Parameter	Type	Default	Description
`file` required	file	—	The PDF file to extract images from.
`min_width`	integer	`10`	Minimum image width in pixels. Images narrower than this are excluded.
`min_height`	integer	`10`	Minimum image height in pixels. Images shorter than this are excluded.
`start_page`	integer	—	First page to extract images from. Defaults to the first page of the document.
`end_page`	integer	—	Last page to extract images from. Defaults to the last page of the document.

Code Examples

cURL

curl -X POST "https://app.alternapdf.com/api/v1/extract/pdf-images" \
  -H "X-API-Key: YOUR_API_KEY" \
  -F "file=@document.pdf" \
  -F "min_width=50" \
  -F "min_height=50" \
  -F "start_page=1" \
  -F "end_page=10" \
  --output images.zip

Python

import requests
import zipfile
import io

url = "https://app.alternapdf.com/api/v1/extract/pdf-images"
headers = {"X-API-Key": "YOUR_API_KEY"}

with open("document.pdf", "rb") as f:
    files = {"file": ("document.pdf", f, "application/pdf")}
    data = {
        "min_width": "50",
        "min_height": "50",
        "start_page": "1",
        "end_page": "10",
    }
    response = requests.post(url, headers=headers, files=files, data=data)

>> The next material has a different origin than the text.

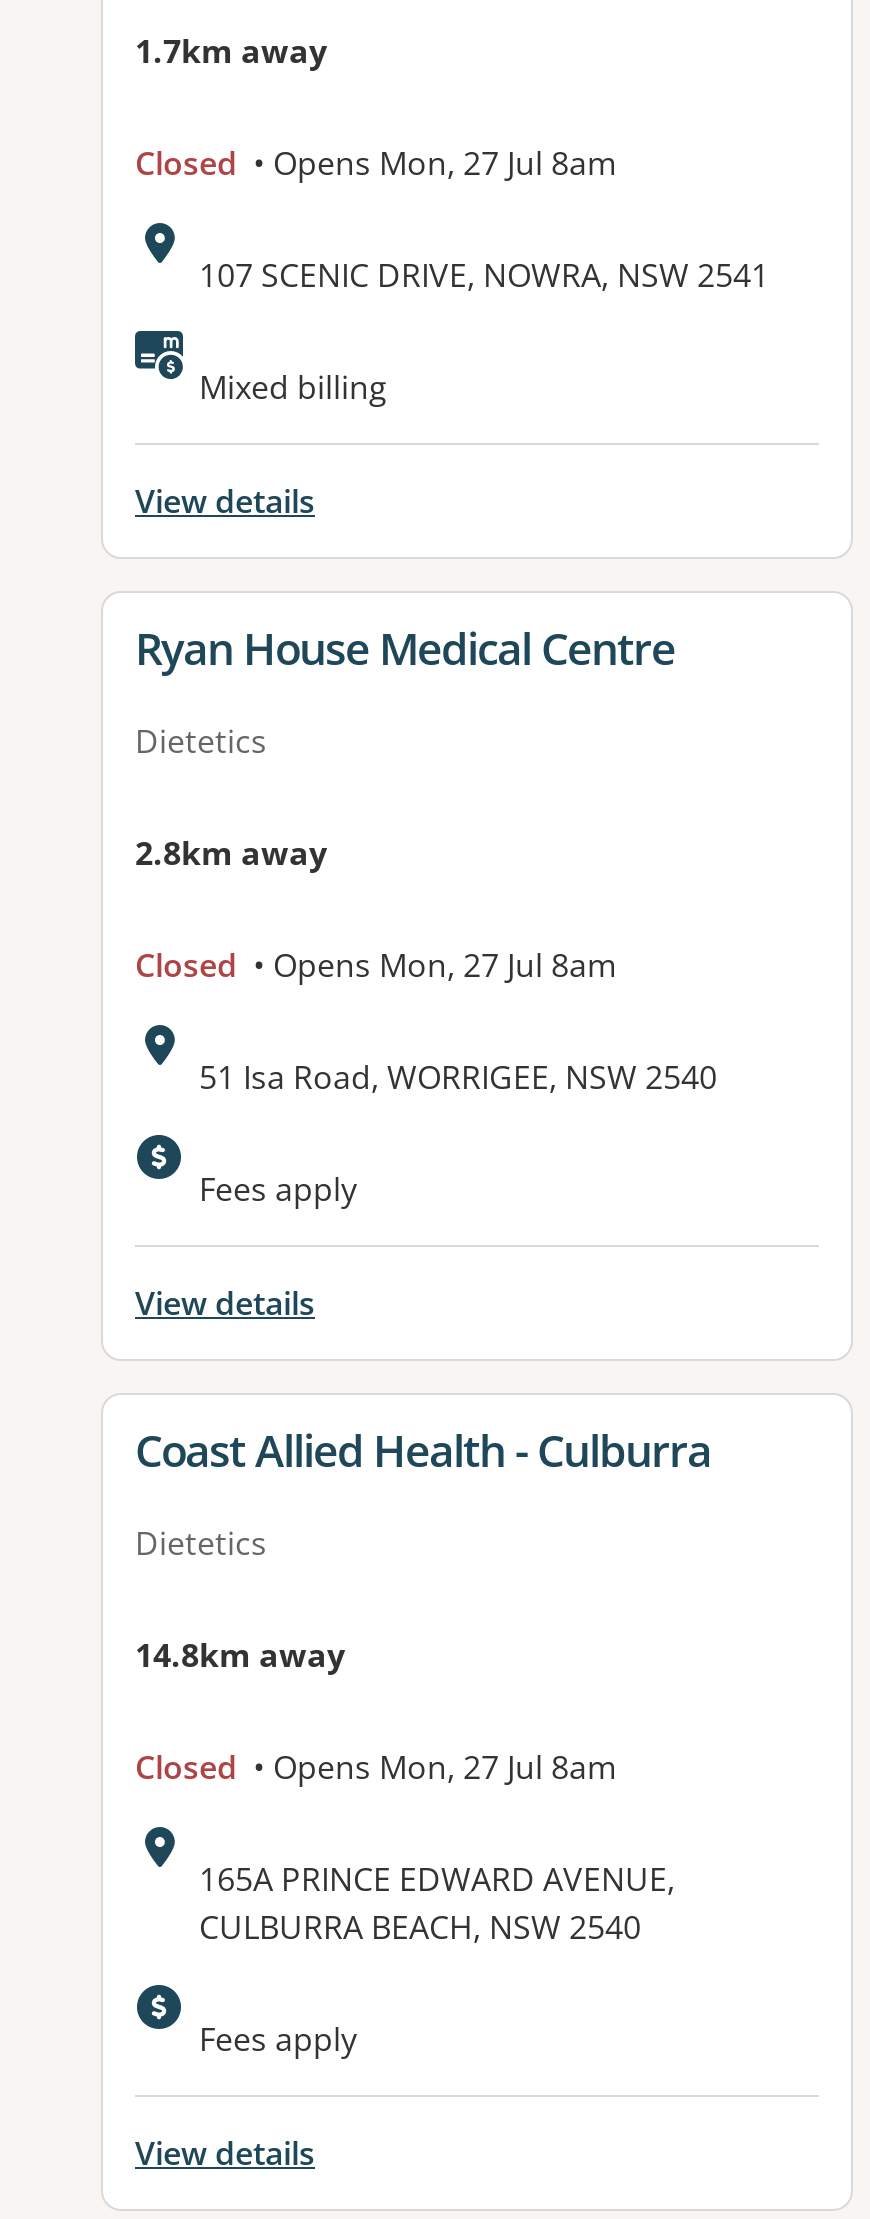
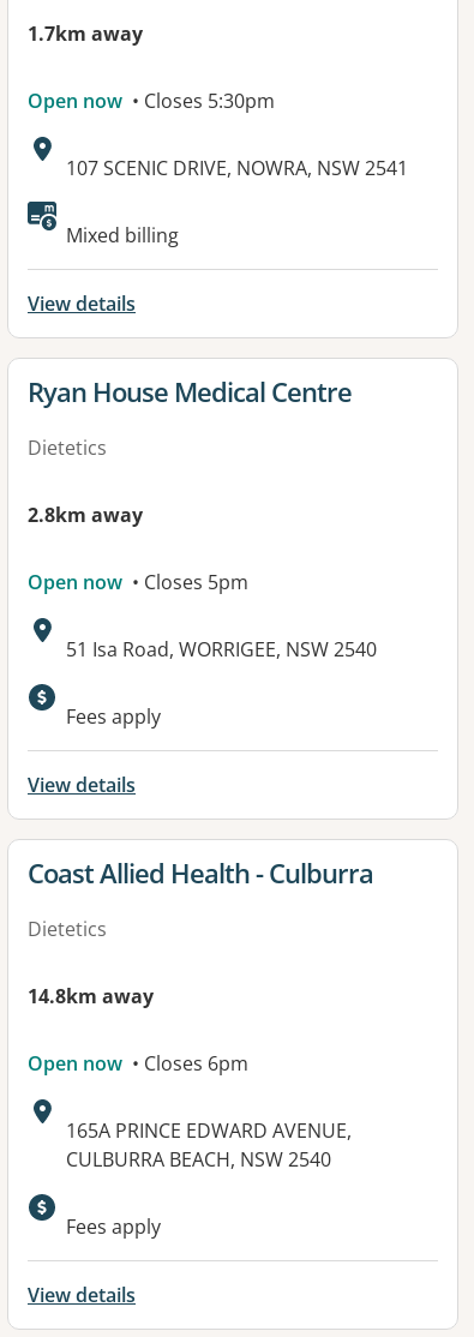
[135,142,617,186] Closed • Opens Mon, 27 Jul 8am -> [28,88,275,114] Open now • Closes 5:30pm
[135,944,617,988] Closed • Opens Mon, 27 Jul 8am -> [28,569,248,596] Open now • Closes 5pm
[135,1746,617,1790] Closed • Opens Mon, 27 Jul 8am -> [28,1051,248,1077] Open now • Closes 6pm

# Check response headers for image count and total size
total_images = response.headers.get("X-Total-Images")
total_size = response.headers.get("X-Total-Size-Bytes")
print(f"Found {total_images} images ({total_size} bytes)")

# Save the ZIP archive
with open("images.zip", "wb") as out:
    out.write(response.content)

# Or extract images directly
with zipfile.ZipFile(io.BytesIO(response.content)) as zf:
    zf.extractall("extracted_images/")
    print(f"Extracted: {zf.namelist()}")

JavaScript

import fs from "fs";

const formData = new FormData();
formData.append("file", fs.createReadStream("document.pdf"));
formData.append("min_width", "50");
formData.append("min_height", "50");
formData.append("start_page", "1");
formData.append("end_page", "10");

const response = await fetch("https://app.alternapdf.com/api/v1/extract/pdf-images", {
  method: "POST",
  headers: {
    "X-API-Key": "YOUR_API_KEY",
  },
  body: formData,
});

// Check response headers for image count and total size
const totalImages = response.headers.get("X-Total-Images");
const totalSize = response.headers.get("X-Total-Size-Bytes");
console.log(`Found ${totalImages} images (${totalSize} bytes)`);

// Save the ZIP archive
const buffer = await response.arrayBuffer();
fs.writeFileSync("images.zip", Buffer.from(buffer));

Response

Returns a ZIP archive containing all extracted images in their original formats. Response headers provide summary information about the extracted images.

Response Headers

Header	Type	Description
`Content-Type`	string	`application/zip`
`Content-Disposition`	string	`attachment; filename="document_images.zip"`
`X-Total-Images`	integer	Total number of images extracted from the PDF.
`X-Total-Size-Bytes`	integer	Total size of all extracted images in bytes (uncompressed).

ZIP Archive Contents

The ZIP archive contains image files named by their page number and index:

document_images.zip
  ├── page_1_img_1.png
  ├── page_1_img_2.jpeg
  ├── page_3_img_1.png
  ├── page_5_img_1.jpeg
  └── page_5_img_2.png